Maybe Stackless a few years from now, will be Stackless in API only rather than 
under the hood
mechanisms?


AF> I'll admit, I don't understand all the ins-and-outs of the papers.
AF> However my takeaway is that STM and STMish mechanisms are used in a very
AF> small place: the message passing system's implementation. Given that
AF> message passing systems typically share information through messages
AF> :-), this ought to create a very small footprint for transaction conflicts.

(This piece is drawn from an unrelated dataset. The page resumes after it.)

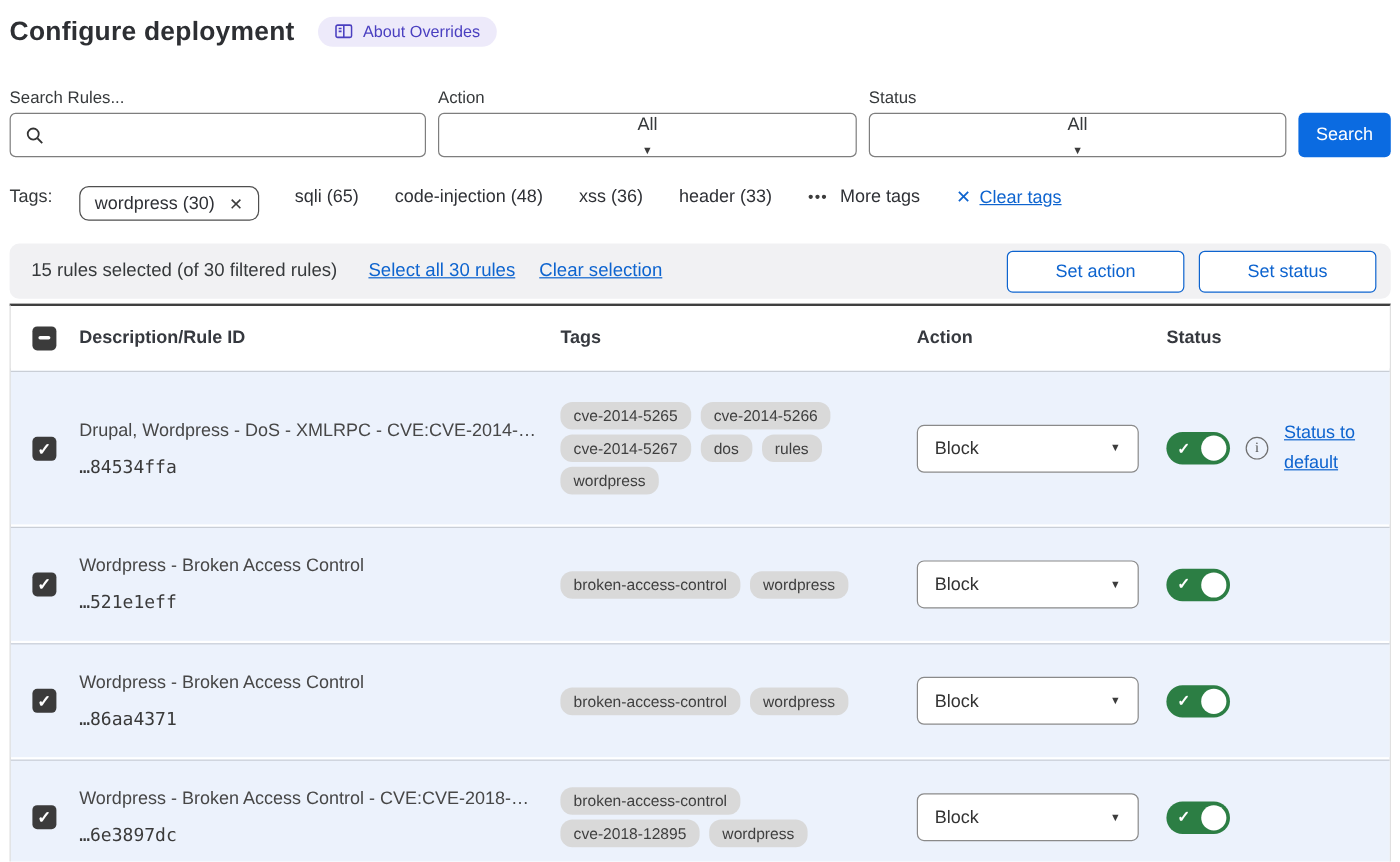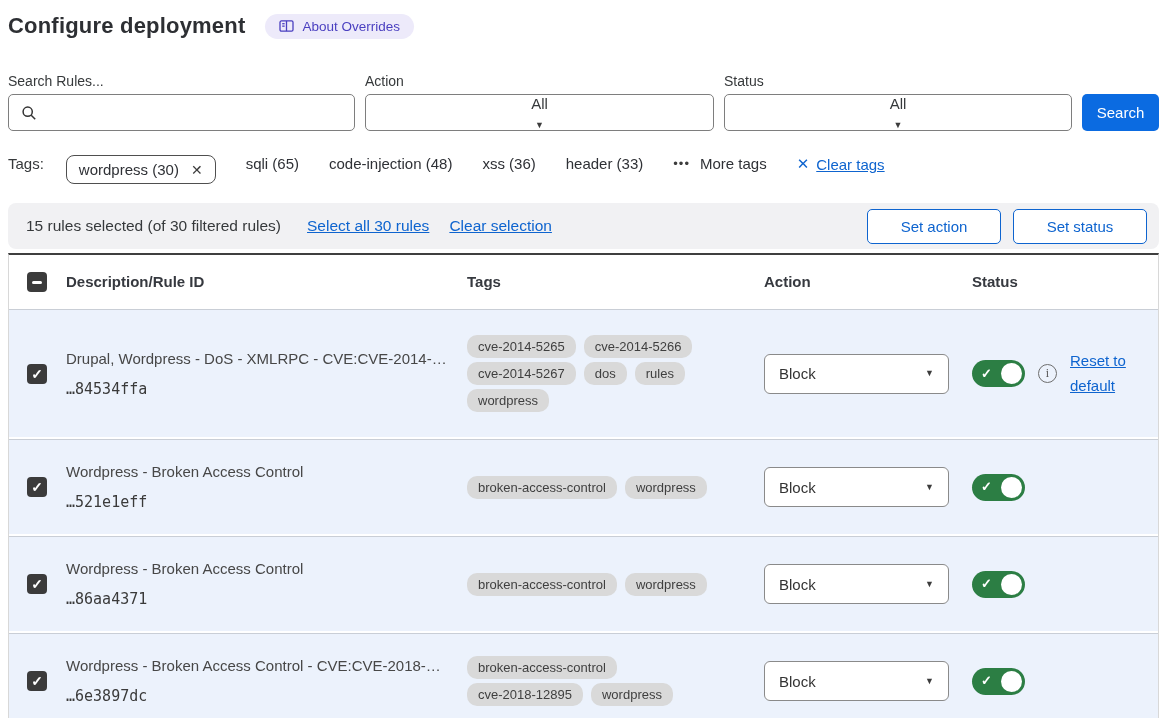"Set action" .outline-btn { width: 134px -> 148px }
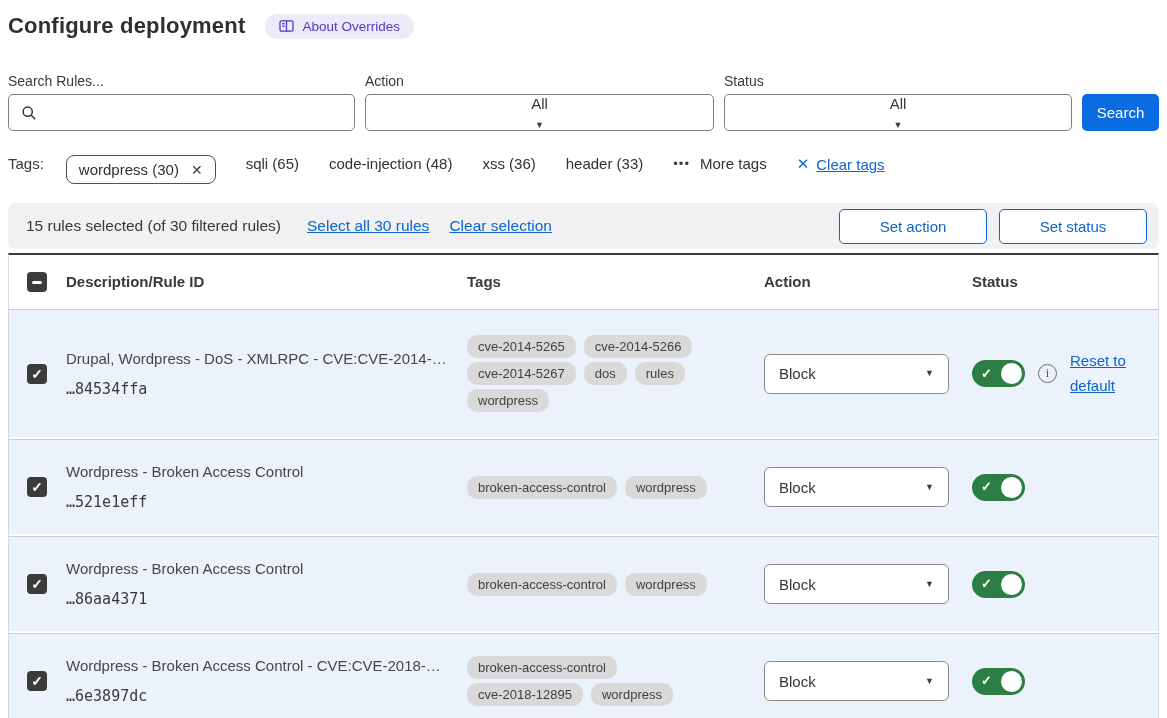"Reset to" span.w { text: Reset -> Status }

>stm will be everywhere in pypy because we need it everywhere
>to have it appear as if we still have the gil

Yes the STM mechanism will be everywhere.  However I would suspect that one 
would still want
to write programmes that would result in fewer transaction conflicts and 
redo/undo work. It would be nice
to have programming constructs to do this (I guess atomic is one of 
them). Message passing is another mechanism. 
Message passing is a fairly easy model to understand. 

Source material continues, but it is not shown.